Digley Reservoir is a reservoir located downstream of Bilberry Reservoir, 2 mi south west of Holmfirth, in West Yorkshire, England. The reservoir was planned during the 1930s, with much land being bought for its construction, but it was not completed until 1954.

==History==
A bill was presented before Parliament in October 1936 to enable the Huddersfield Corporation to build a reservoir at Digley, impounding Digley Brook. This was passed in July 1937 as the Huddersfield Corporation Act 1937 (1 Edw. 8 & 1 Geo. 6. c. lxix) and required the purchase of several buildings, including two mills and a pub (the Isle of Skye Inn), though one of the mills was derelict. The reservoir did not open until 1954.

==Recreation==

The area is associated with the TV sitcom ‘Last of the Summer Wine’, which was filmed in Holmfirth and the surrounding areas. The reservoir has a picnic area, two free car parks and there are also some benches around the lake that provide a quiet place of reflection. There are two main walking routes, the long walking route is 5 mi and goes as far as Blackpool Bridge in Holmfirth. The shorter route is an easy circular Peak District walk around the reservoirs, which starts at the car park at the North Eastern end of the reservoir, off Gibriding Lane.

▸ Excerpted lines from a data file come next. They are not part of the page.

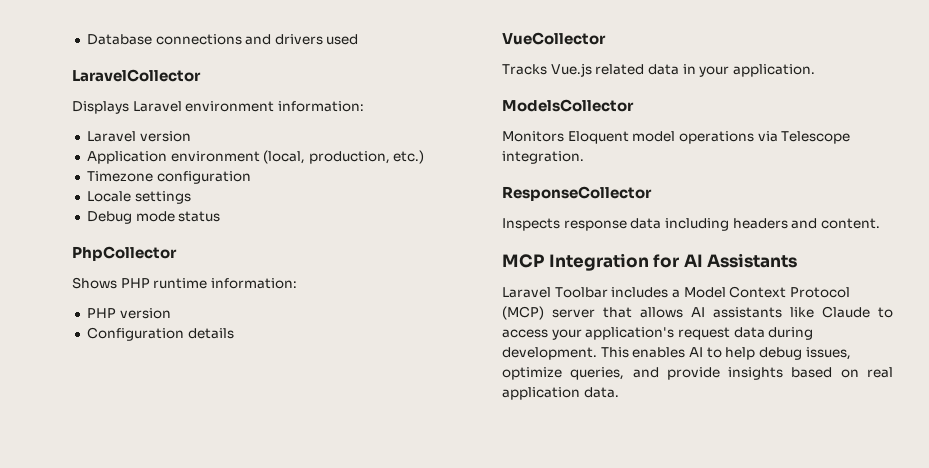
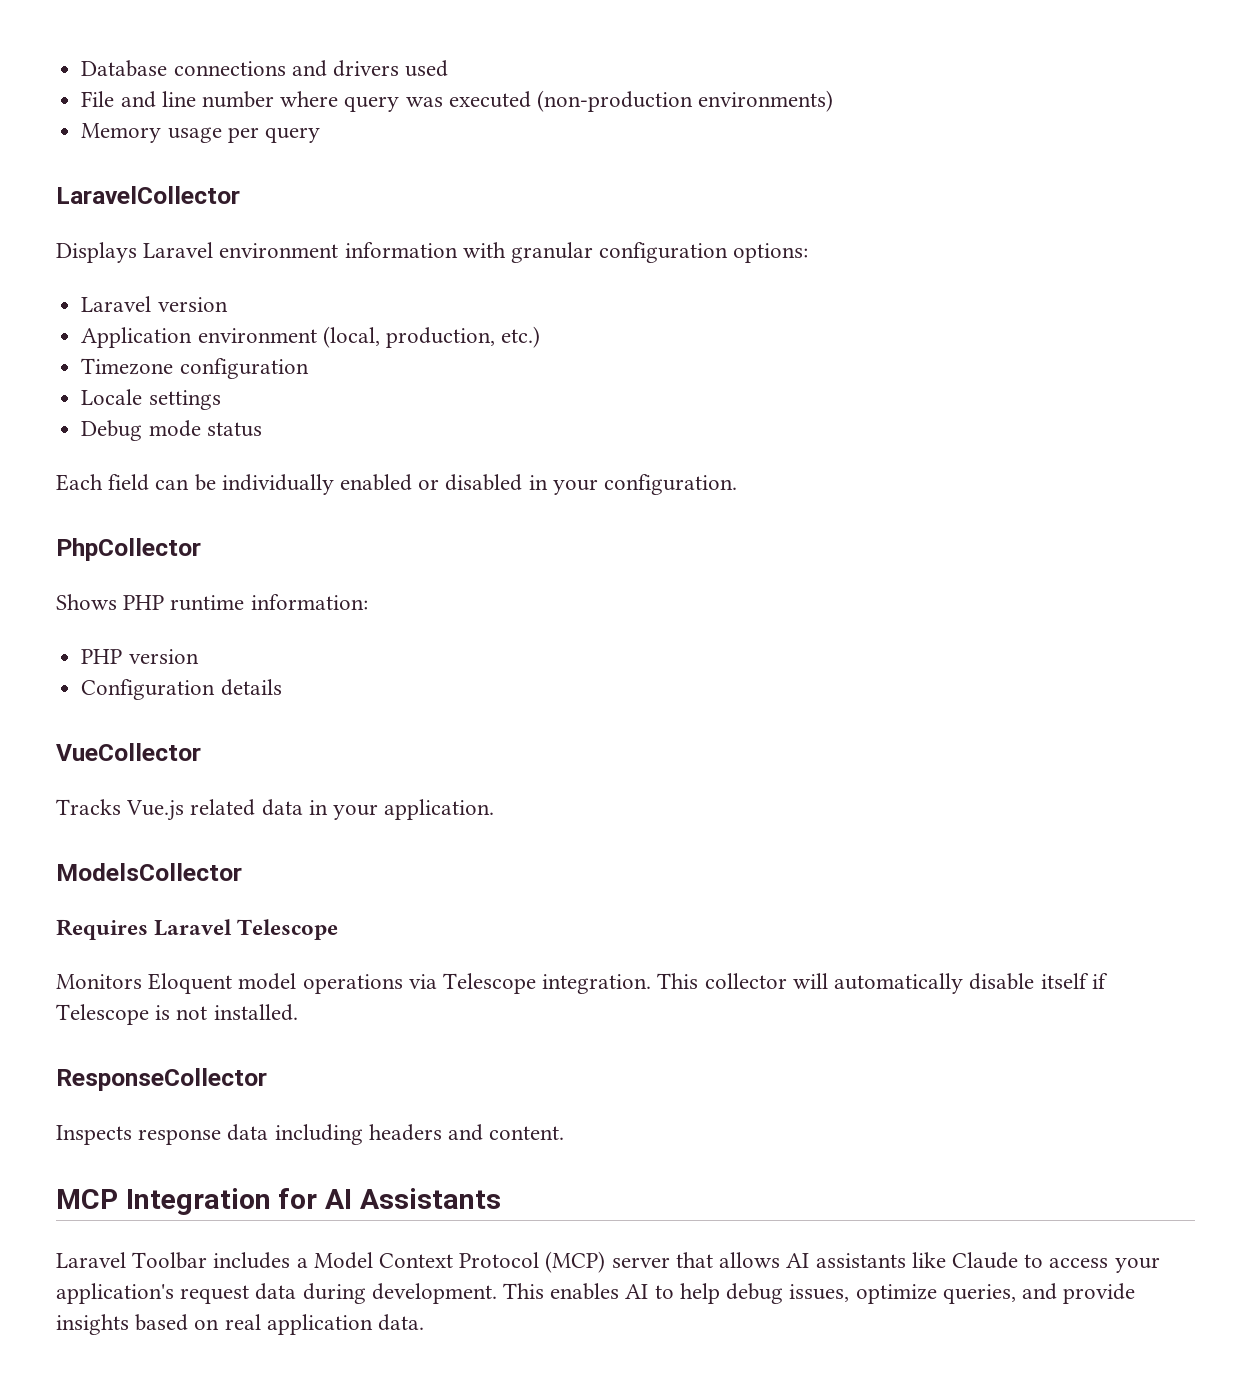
+ File and line number where query was executed (non-production environments)
+ Memory usage per query
- Displays Laravel environment information:
+ Displays Laravel environment information with granular configuration options:
+ Each field can be individually enabled or disabled in your configuration.
+ Requires Laravel Telescope
+ This collector will automatically disable itself if Telescope is not installed.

It leads around to the North End of the reservoir on Kirklees Way, passing by Bilberry reservoir through to Digley Wood on the southern side of the water, before returning to the car park using Fieldhead Lane. The reservoir is also one of the waypoints on the Yorkshire Water Way.

The reservoir is a source of water for Yorkshire and Yorkshire Water provide the free car parking plus walking route maps to follow. Their Digley, Bilberry and Beyond Walk is 5.5 mi long and the Digley Walk is 1.5 mi. The Peak District Boundary Walk runs along the west side of the reservoir.